Gel firmness is measured in Bloom grams, a scale that typically ranges from 50 to 300. Low-Bloom gelatin (around 80 to 120 grams) produces a soft, delicate gel and comes from smaller protein fragments. High-Bloom gelatin (around 300 grams) sets firm and snappy, built from longer, heavier protein chains. Gummy candies use high-Bloom gelatin. Marshmallows and mousses call for something in the middle range.

Common Uses Beyond Food

Gelatin’s ability to form a flexible, dissolvable film makes it indispensable in pharmaceuticals. Hard capsules are made from gelatin dried into rigid shells. Soft gel capsules, like those used for fish oil or vitamin D, use a shell made primarily of gelatin, water, and a plasticizer (most often glycerin) that keeps the shell pliable. Manufacturers may also add colorants, opacifiers like titanium dioxide or calcium carbonate for white capsules, and small amounts of preservatives.
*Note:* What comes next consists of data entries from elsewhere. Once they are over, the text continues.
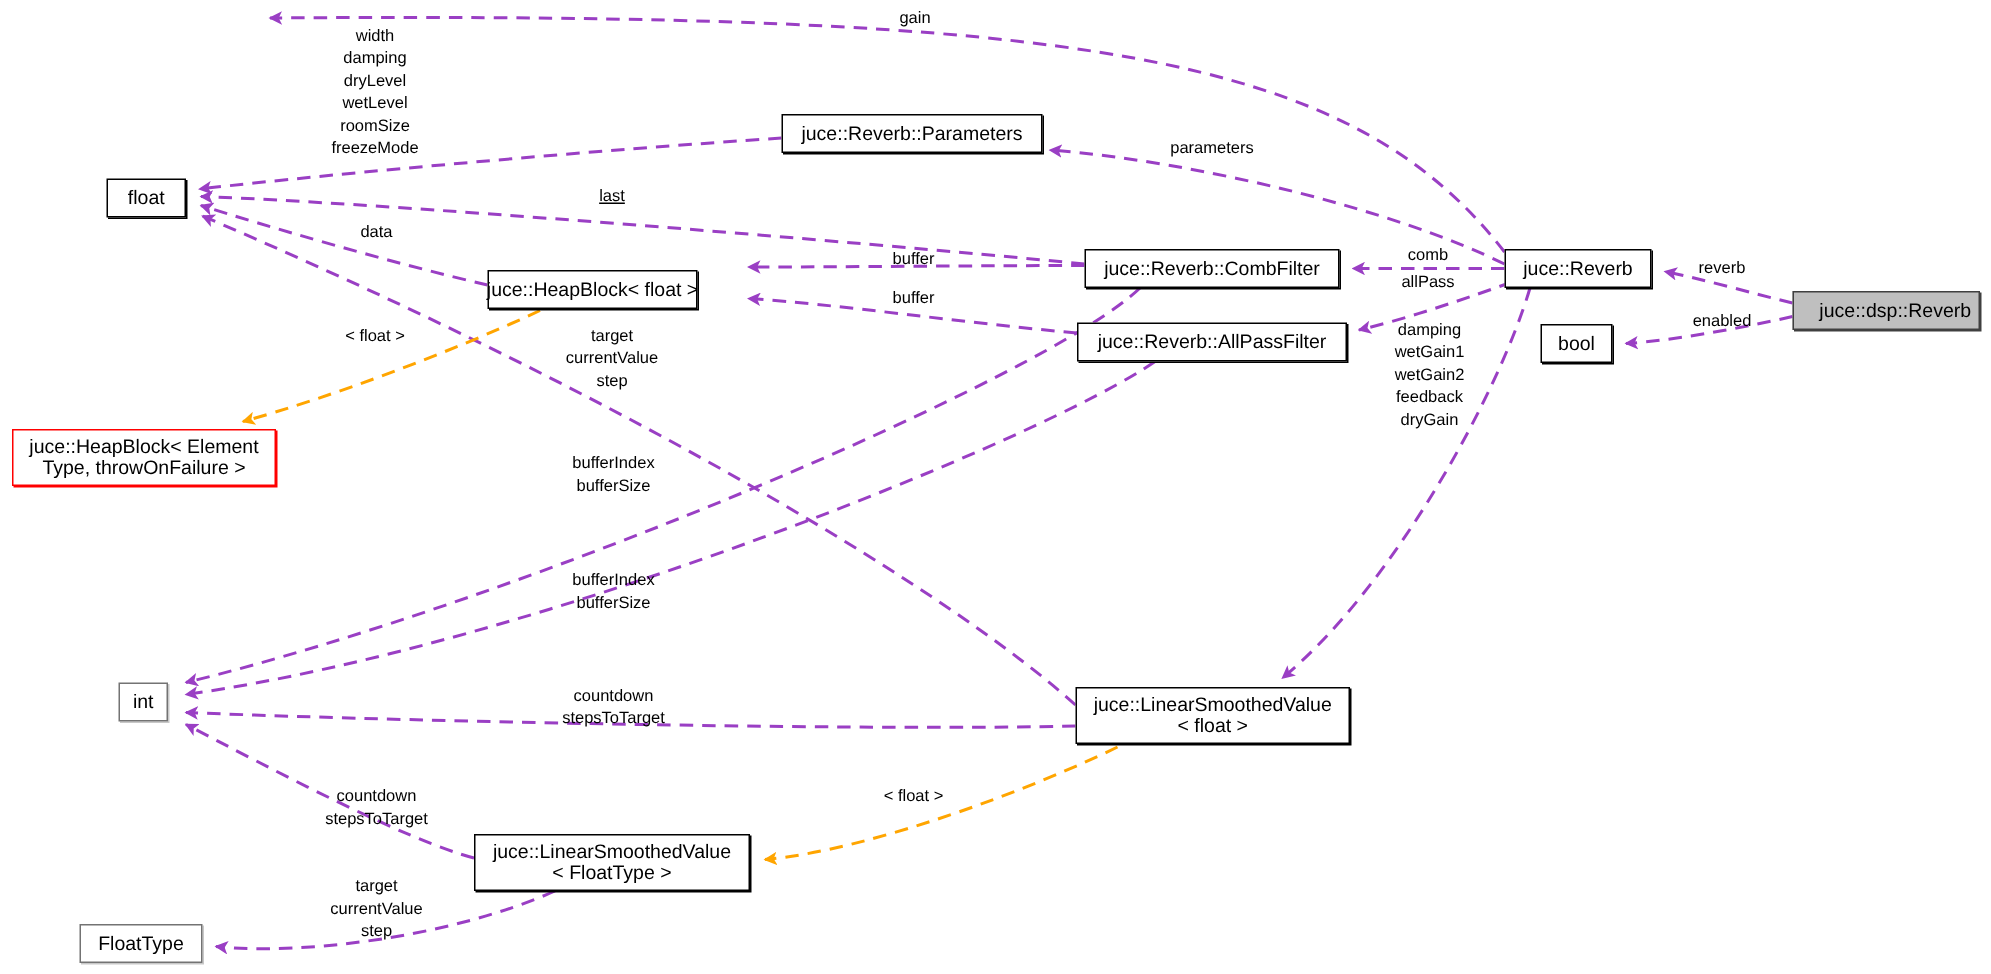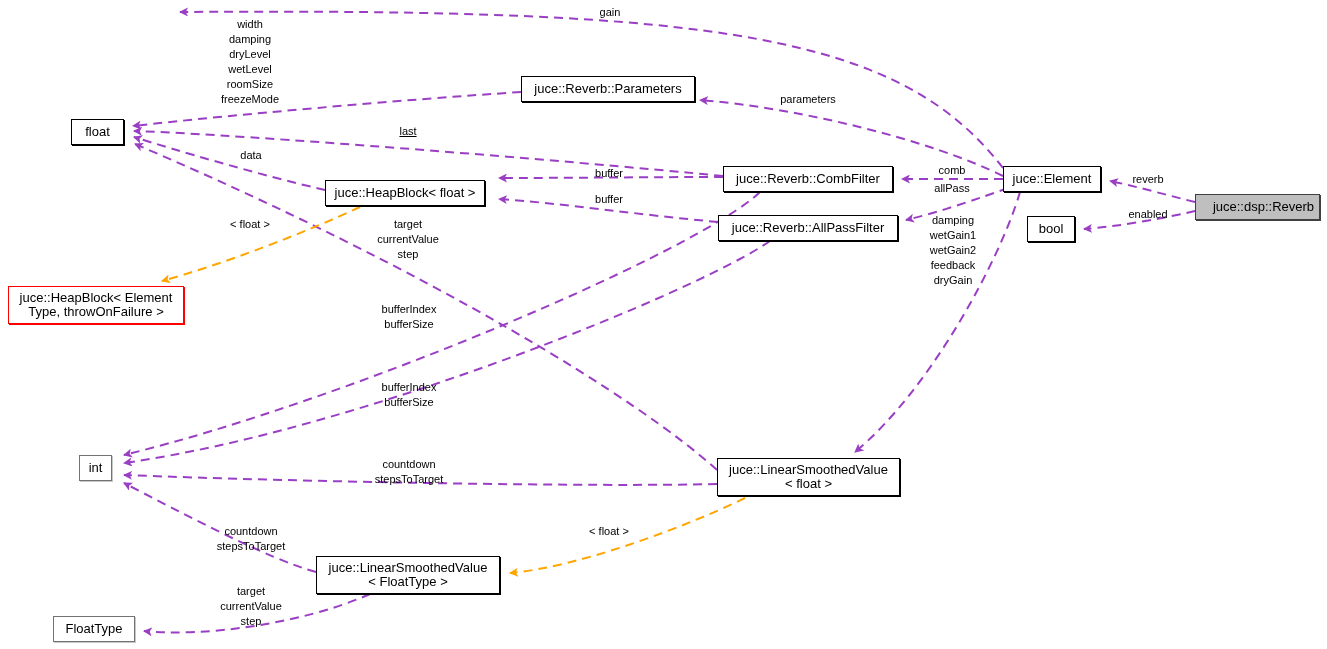--- a/index.html
+++ b/index.html
@@ -100,27 +100,27 @@
     </g>
 
     <g fill="none" stroke="#ffa500" stroke-width="2" stroke-dasharray="9,6" marker-end="url(#arrow-inst)">
       <path d="M360,207 C300,235 220,265 162,281"></path>
       <path d="M745,498 C690,525 580,567 510,573"></path>
     </g>
   </svg>
 
   <div>
       <div class="node solid" style="left: 71px; top: 119px; width: 53px; height: 26px;">float</div>
-      <div class="node solid" style="left: 325px; top: 180px; width: 160px; height: 26px;">juce::HeapBlock&lt; float &gt;</div>
+      <div class="node solid" style="left: 325px; top: 180px; width: 140px; height: 26px;">juce::HeapBlock&lt; float &gt;</div>
       <div class="node redbox" style="left: 8px; top: 286px; width: 176px; height: 38px;">juce::HeapBlock&lt; Element
 Type, throwOnFailure &gt;</div>
       <div class="node solid" style="left: 521px; top: 76px; width: 174px; height: 26px;">juce::Reverb::Parameters</div>
       <div class="node solid" style="left: 723px; top: 166px; width: 170px; height: 26px;">juce::Reverb::CombFilter</div>
       <div class="node solid" style="left: 718px; top: 215px; width: 180px; height: 26px;">juce::Reverb::AllPassFilter</div>
-      <div class="node solid" style="left: 1003px; top: 166px; width: 98px; height: 26px;">juce::Element</div>
+      <div class="node solid" style="left: 1003px; top: 166px; width: 98px; height: 26px;">juce::Reverb</div>
       <div class="node solid" style="left: 1027px; top: 216px; width: 48px; height: 26px;">bool</div>
       <div class="node current" style="left: 1195px; top: 194px; width: 125px; height: 26px;">juce::dsp::Reverb</div>
       <div class="node faint" style="left: 79px; top: 455px; width: 33px; height: 26px;">int</div>
       <div class="node solid" style="left: 717px; top: 458px; width: 183px; height: 38px;">juce::LinearSmoothedValue
 &lt; float &gt;</div>
       <div class="node solid" style="left: 316px; top: 556px; width: 184px; height: 38px;">juce::LinearSmoothedValue
 &lt; FloatType &gt;</div>
       <div class="node faint" style="left: 53px; top: 616px; width: 82px; height: 26px;">FloatType</div>
     </div>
Outside of food and medicine, gelatin shows up in photographic film, cosmetics, and as a coating on paper. Its versatility comes down to one property: it forms a clear, strong, biodegradable film from a water-based solution at relatively low temperatures.

Plant-Based Alternatives

Because gelatin is always animal-derived, it doesn’t work for vegan or vegetarian diets. The most common substitute is agar, a carbohydrate extracted from red algae. Structurally, agar and gelatin have almost nothing in common. Gelatin is a protein that gels through partial reformation of collagen-like helices. Agar is a polysaccharide, a chain of sugar molecules, that forms a gel through an entirely different mechanism.

The practical differences matter in the kitchen. Agar sets at a higher temperature and produces a firmer, more brittle gel that doesn’t melt at body temperature. It also resists breakdown from enzymes in fresh tropical fruits like pineapple and kiwi, which would destroy a gelatin gel completely. Other alternatives include carrageenan (also from seaweed) and pectin (from fruit), though each behaves differently and none perfectly replicate gelatin’s smooth, elastic texture.